=== WHAT YOU NEED TO DO ===
Your output is the line containing "- this code performs" plus every line after it in the listing, reproduced exactly.

=== INPUT DATA ===

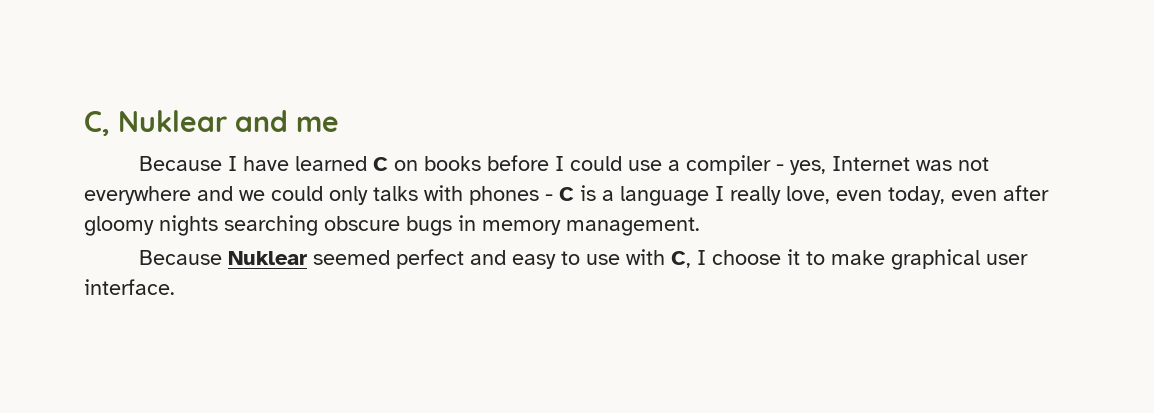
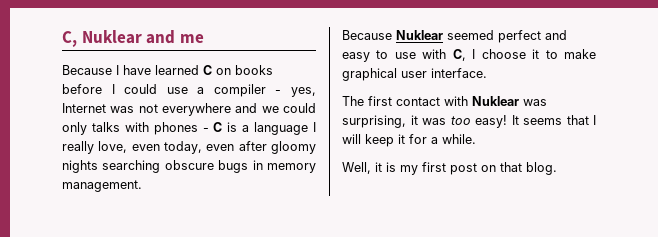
+ The first contact with Nuklear was surprising, it was too easy! It seems that I will keep it for a while.
+ Well, it is my first post on that blog.

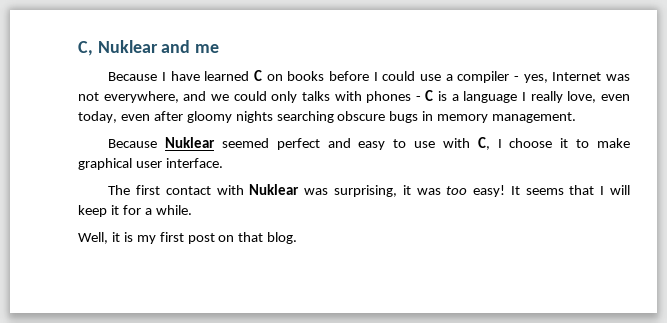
- Because I have learned C on books before I could use a compiler - yes, Internet was not everywhere and we could only talks with phones - C is a language I really love, even today, even after gloomy nights searching obscure bugs in memory management.
+ Because I have learned C on books before I could use a compiler - yes, Internet was not everywhere, and we could only talks with phones - C is a language I really love, even today, even after gloomy nights searching obscure bugs in memory management.

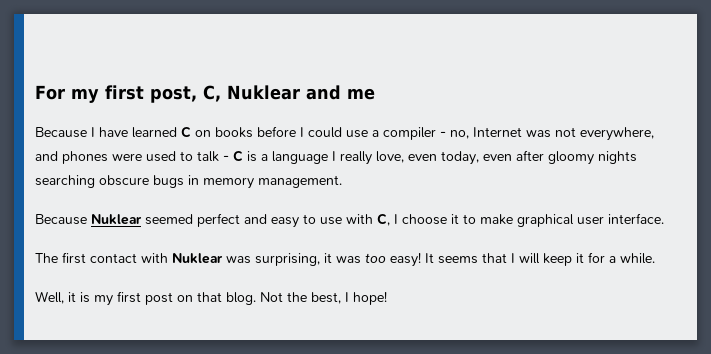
- C, Nuklear and me
+ For my first post, C, Nuklear and me
- Because I have learned C on books before I could use a compiler - yes, Internet was not everywhere, and we could only talks with phones - C is a language I really love, even today, even after gloomy nights searching obscure bugs in memory management.
+ Because I have learned C on books before I could use a compiler - no, Internet was not everywhere, and phones were used to talk - C is a language I really love, even today, even after gloomy nights searching obscure bugs in memory management.
+ Not the best, I hope!

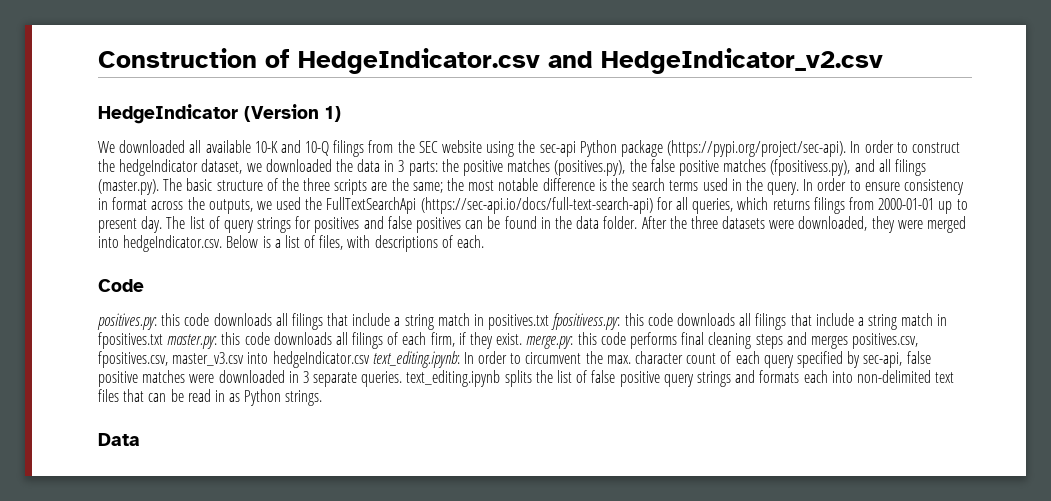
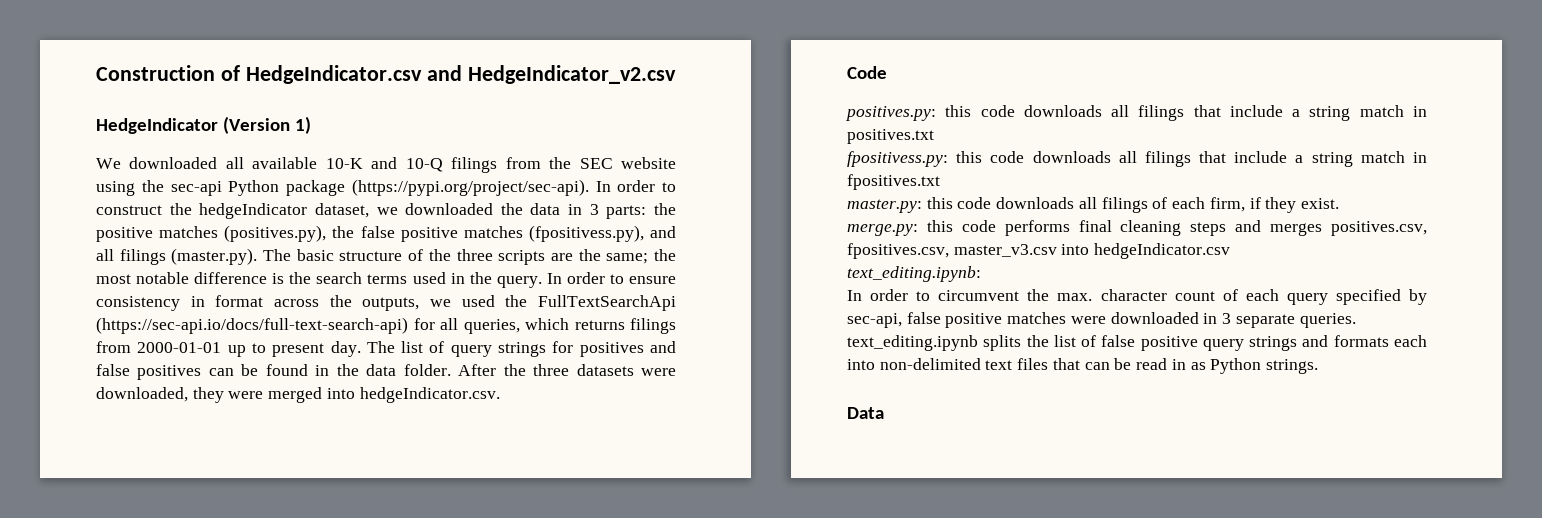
- After the three datasets were downloaded, they were merged into hedgeIndicator.csv. Below is a list of files, with descriptions of each.
+ After the three datasets were downloaded, they were merged into hedgeIndicator.csv.
- this code downloads all filings that include a string match in positives.txt fpositivess.py:
+ this code downloads all filings that include a string match in positives.txt
+ fpositivess.py:
- this code downloads all filings that include a string match in fpositives.txt master.py:
+ this code downloads all filings that include a string match in fpositives.txt
+ master.py:
- this code downloads all filings of each firm, if they exist. merge.py:
+ this code downloads all filings of each firm, if they exist.
+ merge.py:
- this code performs final cleaning steps and merges positives.csv, fpositives.csv, master_v3.csv into hedgeIndicator.csv text_editing.ipynb: In order to circumvent the max. character count of each query specified by sec-api, false positive matches were downloaded in 3 separate queries. text_editing.ipynb splits the list of false positive query strings and formats each into non-delimited text files that can be read in as Python strings.
+ this code performs final cleaning steps and merges positives.csv, fpositives.csv, master_v3.csv into hedgeIndicator.csv
+ text_editing.ipynb:
+ In order to circumvent the max. character count of each query specified by sec-api, false positive matches were downloaded in 3 separate queries. text_editing.ipynb splits the list of false positive query strings and formats each into non-delimited text files that can be read in as Python strings.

=== RESULT OF THE TASK ===
- this code performs final cleaning steps and merges positives.csv, fpositives.csv, master_v3.csv into hedgeIndicator.csv text_editing.ipynb: In order to circumvent the max. character count of each query specified by sec-api, false positive matches were downloaded in 3 separate queries. text_editing.ipynb splits the list of false positive query strings and formats each into non-delimited text files that can be read in as Python strings.
+ this code performs final cleaning steps and merges positives.csv, fpositives.csv, master_v3.csv into hedgeIndicator.csv
+ text_editing.ipynb:
+ In order to circumvent the max. character count of each query specified by sec-api, false positive matches were downloaded in 3 separate queries. text_editing.ipynb splits the list of false positive query strings and formats each into non-delimited text files that can be read in as Python strings.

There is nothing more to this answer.